WASHINGTON, DC :  Education Secretary Betsy DeVos testifies before the Senate Appropriations Committee on Capitol Hill June 6, 2017 in Washington, DC. DeVos testified on the fiscal year 2018 budget request for the Education Department.  (Photo by Win McNamee/Getty Images)
Campus sexual assault guidance to be reviewed
01:56 - Source: CNN
Washington CNN  — 

The Education Department announced Friday it is formally rescinding Obama-era guidance on how schools should handle sexual assaults under Title IX federal law.

Education Secretary Betsy DeVos announced earlier this month that her department was concerned that previous guidance denied proper due process to those accused.

As part of the interim guidance, the department released a Q&A outlining recommendations on how schools should respond, including guidance on what schools are obligated to do in response to allegations and their flexibility in establishing their own procedures.

The administration is formally withdrawing the Obama administration’s “dear colleague letter” that some, including DeVos, have criticized for going too far. The standard for proof has been raised for school disciplinary proceedings in some instances, as different schools have different policies.

One aspect of the Obama-era guidance that remains is the responsibility of the school to investigate, rather than leave the matter to law enforcement.

Title IX is a federal law that prohibits discrimination based on sex for schools and programs that receive federal funding, including protection from sexual harassment.

The announcement quickly received backlash from advocacy groups and lawmakers.

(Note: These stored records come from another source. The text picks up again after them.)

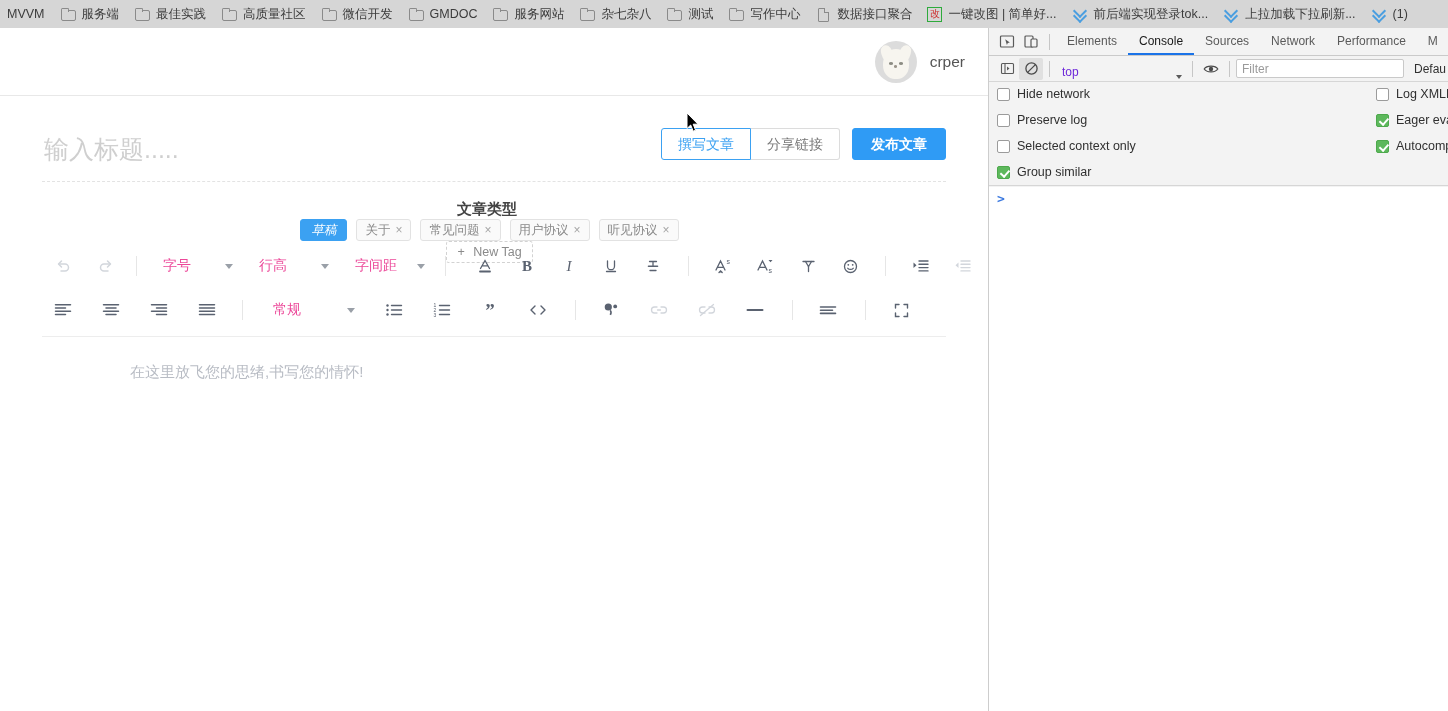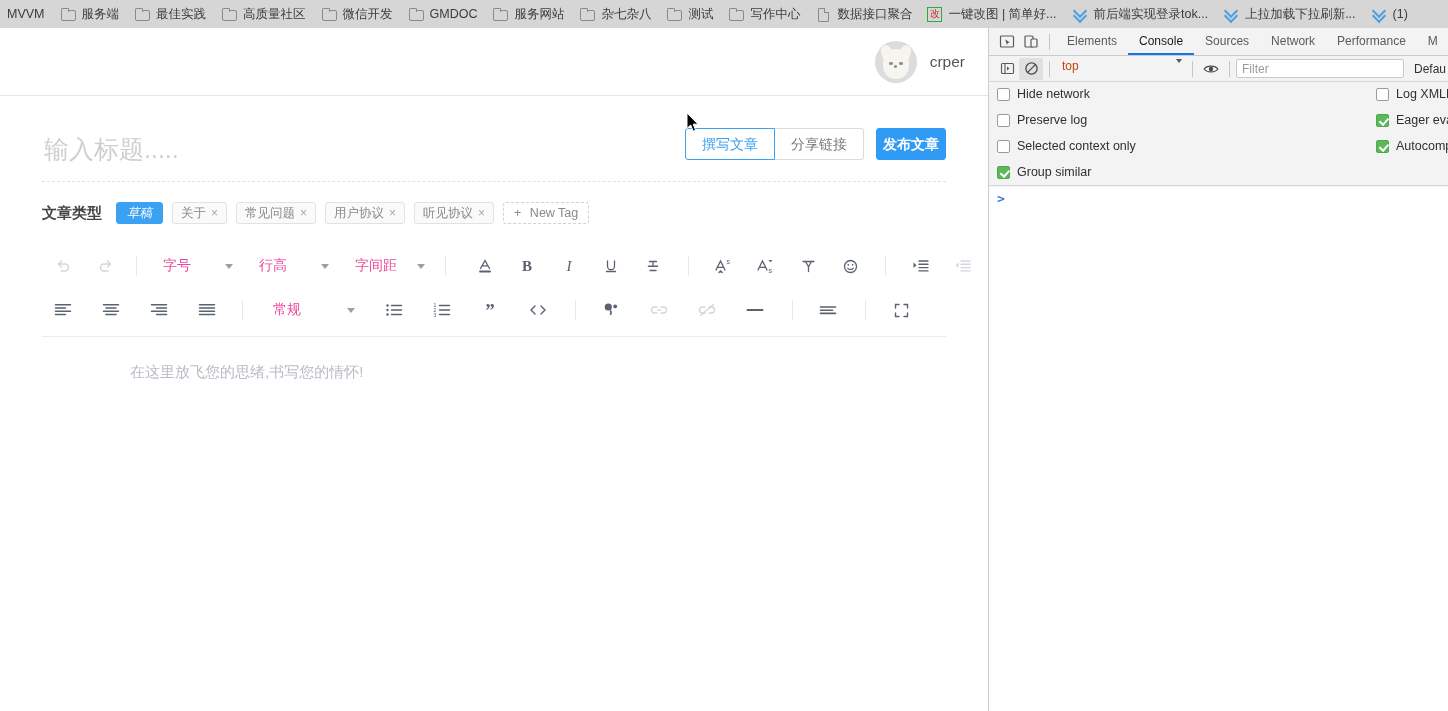--- a/index.html
+++ b/index.html
@@ -363,9 +363,9 @@
     white-space: nowrap;
   }
   #ctx-select {
-    display: flex; align-items: flex-start;
+    display: flex; align-items: flex-end;
     width: 130px; height: 20px;
-    font-size: 12px; color: #c2410c;
+    font-size: 12px; color: #6d28d9;
     padding: 0 4px 0 6px;
     cursor: pointer;
     justify-content: space-between;

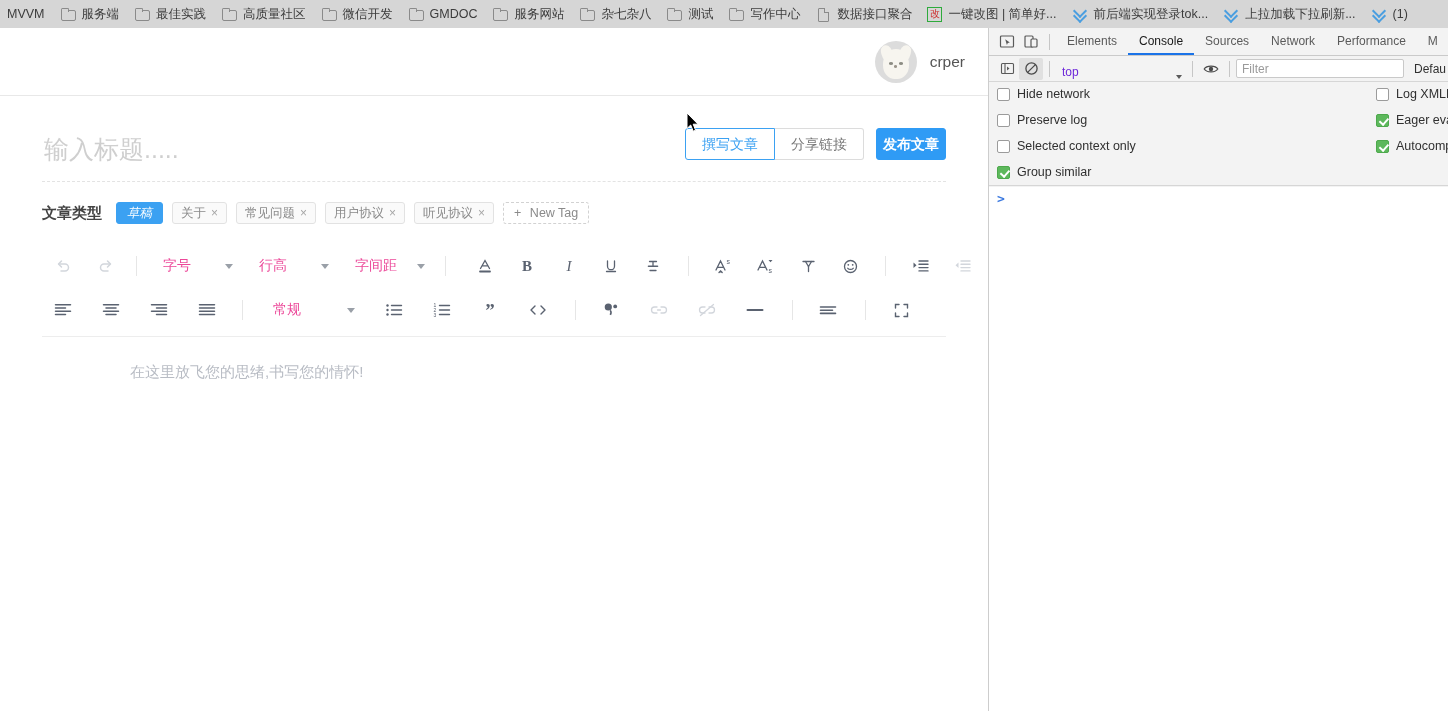--- a/index.html
+++ b/index.html
@@ -211,7 +211,7 @@
     border-color: #2f9bf5;
     color: #fff;
     font-weight: bold;
-    padding: 0 6px;
+    padding: 0 18px;
   }
 
   

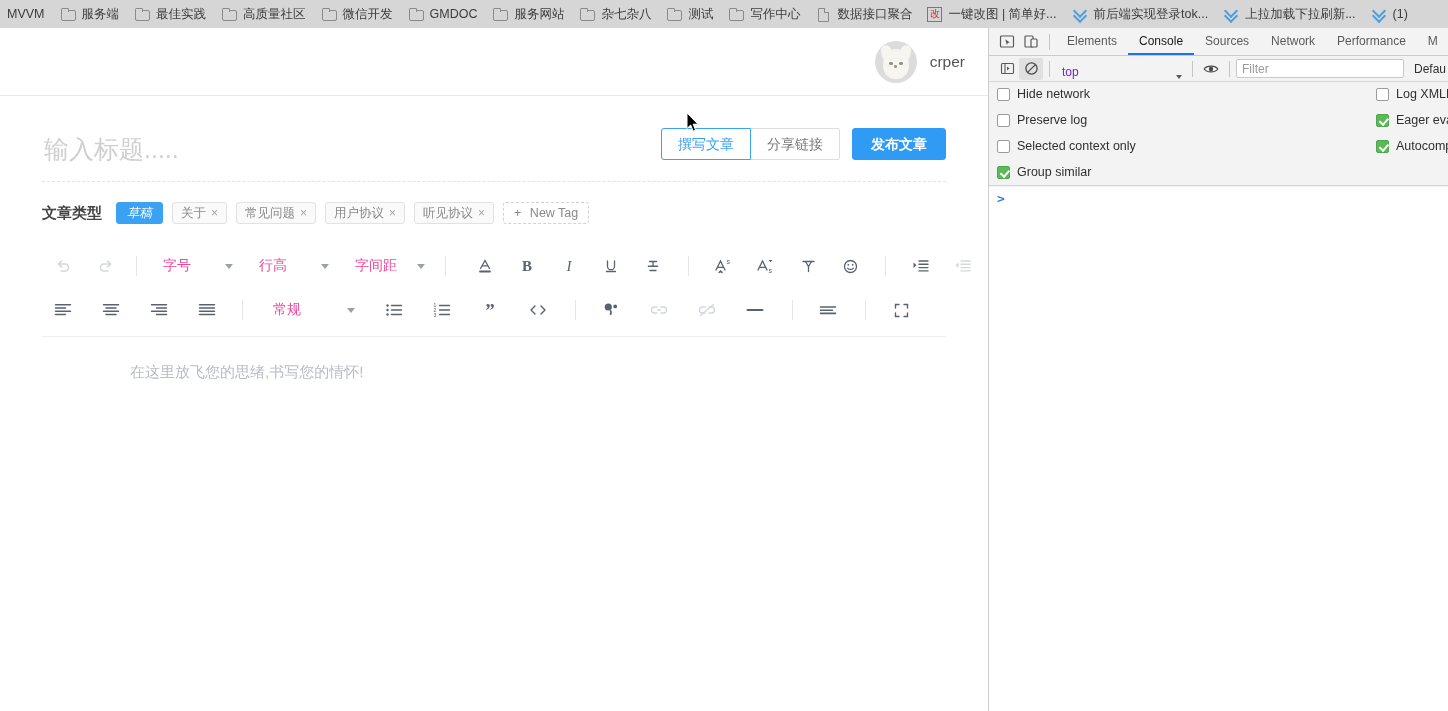--- a/index.html
+++ b/index.html
@@ -219,6 +219,7 @@
     display: flex; align-items: center;
     margin: 18px 42px 0 42px;
     height: 26px;
+    flex-direction: column;
   }
   #tag-label {
     font-size: 15px;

“Shameful. This decision will hurt and betray students, plain and simple,” Sen. Kirsten Gillibrand, D-New York, tweeted.

Vermont Independent Sen. Bernie Sanders called on Congress to respond to the move.

“This is a disgrace and a disservice to everyone who has worked to address sexual violence. Congress must act to undo this terrible decision,” the senator tweeted.

“Betsy DeVos and Candice Jackson’s intentions are clear: to protect those who ‘grab’ by the genitals and brag about it — and make college campuses a safer place for them,” Sofie Karasek, director of education and co-founder of End Rape on Campus, said in a statement. Jackson is the head of the civil rights division within the Education Department.

Earlier this week, former Vice President Joe Biden was featured in a three-year anniversary video for “It’s On Us” – the group he co-founded with President Barack Obama aimed at curbing sexual violence on college campuses.

In the video, Biden warned against “new challenges” in combating campus sexual assault.

“You may have heard the progress we made, the additional protections we put in Title IX, which is now the law, that protects students from sexual discrimination – that includes sexual violence,” Biden says in the video. “Now the Department of Education under new leadership is working to roll back the protections under Title IX that we worked so hard to put in place.”

However, some applauded the department’s announcement.

“The campus justice system was and is broken,” Foundation for Individual Rights in Education (FIRE) Executive Director Robert Shibley said in a statement. “Fair outcomes are impossible without fair procedures. When the government sprang its 2011 letter on colleges and students without warning, it made it impossible for campuses to serve the needs of victims while also respecting the rights of the accused. With the end of this destructive policy, we finally have the opportunity to get it right.”

FIRE is a free speech and student right’s organization that has repeatedly criticized the Obama administration’s policy.

The guidance affects colleges, universities and K-12 schools.

“The withdrawn documents ignored notice and comment requirements, created a system that lacked basic elements of due process and failed to ensure fundamental fairness,” a Department of Education statement reads.

“This interim guidance will help schools as they work to combat sexual misconduct and will treat all students fairly,” DeVos said in a release. “Schools must continue to confront these horrific crimes and behaviors head-on. There will be no more sweeping them under the rug. But the process also must be fair and impartial, giving everyone more confidence in its outcomes.”

CLARIFICATION: This story has been updated to reflect that schools have different standards regarding disciplinary proceedings.